### Assignment
Every line from the one containing "subtotal: 1023.89 -> 1019.29" to the end of the listing below should be transcribed exactly, and no line outside that span should appear.

### Working data
((
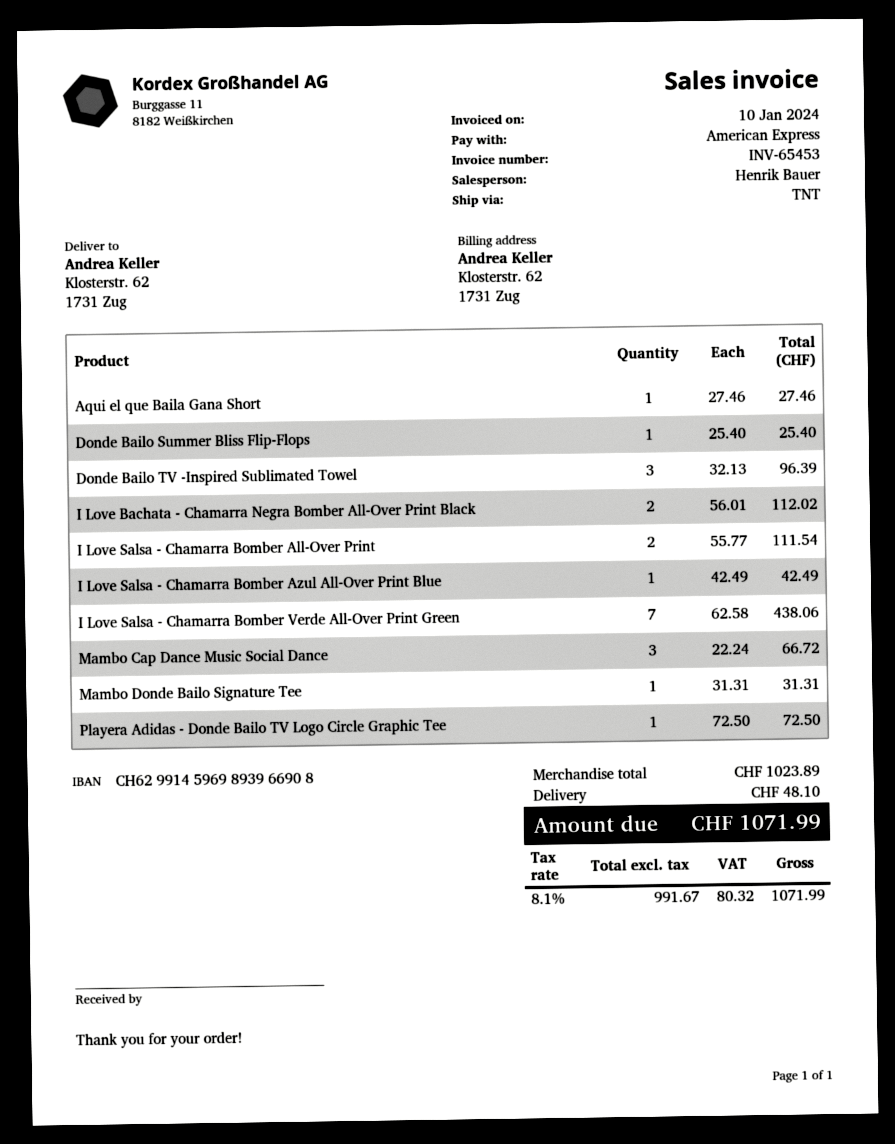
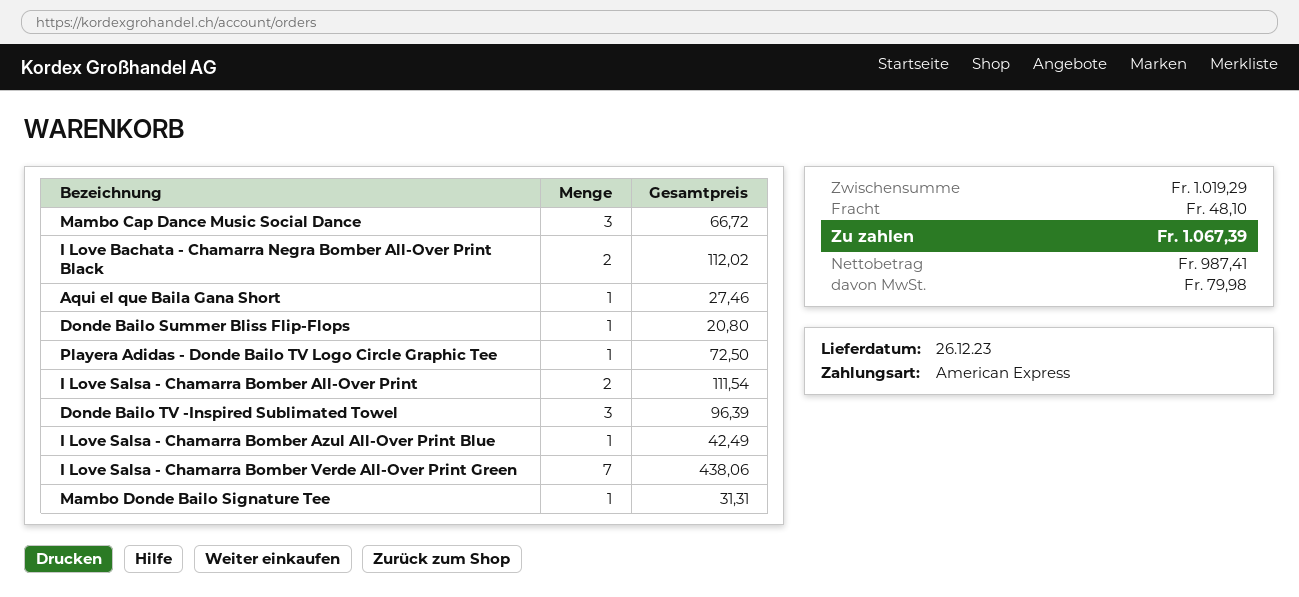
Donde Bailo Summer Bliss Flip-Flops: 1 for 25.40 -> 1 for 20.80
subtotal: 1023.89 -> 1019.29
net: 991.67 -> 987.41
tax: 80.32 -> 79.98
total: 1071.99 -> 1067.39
))
### Solved exercise
subtotal: 1023.89 -> 1019.29
net: 991.67 -> 987.41
tax: 80.32 -> 79.98
total: 1071.99 -> 1067.39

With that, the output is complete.